| Assignment |
Using the records below, give the number of lines where the word "클릭하십시오" appears, with no further output.

| The input |
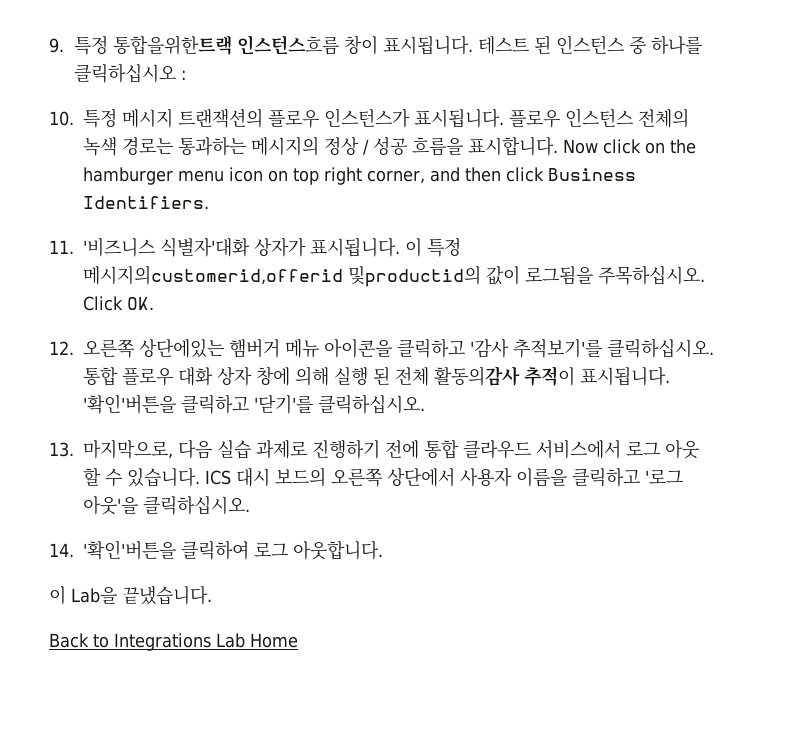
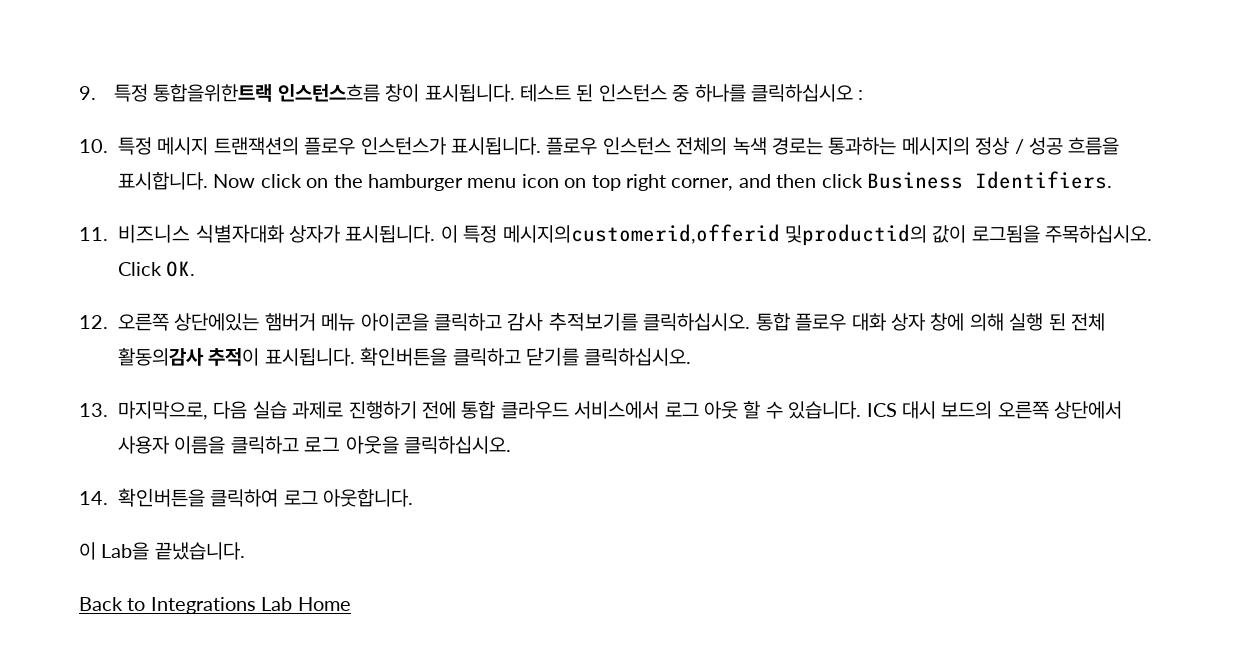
- 11. '비즈니스 식별자'대화 상자가 표시됩니다.
+ 11. 비즈니스 식별자대화 상자가 표시됩니다.
- 12. 오른쪽 상단에있는 햄버거 메뉴 아이콘을 클릭하고 '감사 추적보기'를 클릭하십시오.
+ 12. 오른쪽 상단에있는 햄버거 메뉴 아이콘을 클릭하고 감사 추적보기를 클릭하십시오.
- '확인'버튼을 클릭하고 '닫기'를 클릭하십시오.
+ 확인버튼을 클릭하고 닫기를 클릭하십시오.
- ICS 대시 보드의 오른쪽 상단에서 사용자 이름을 클릭하고 '로그 아웃'을 클릭하십시오.
+ ICS 대시 보드의 오른쪽 상단에서 사용자 이름을 클릭하고 로그 아웃을 클릭하십시오.
- 14. '확인'버튼을 클릭하여 로그 아웃합니다.
+ 14. 확인버튼을 클릭하여 로그 아웃합니다.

| Task response |
6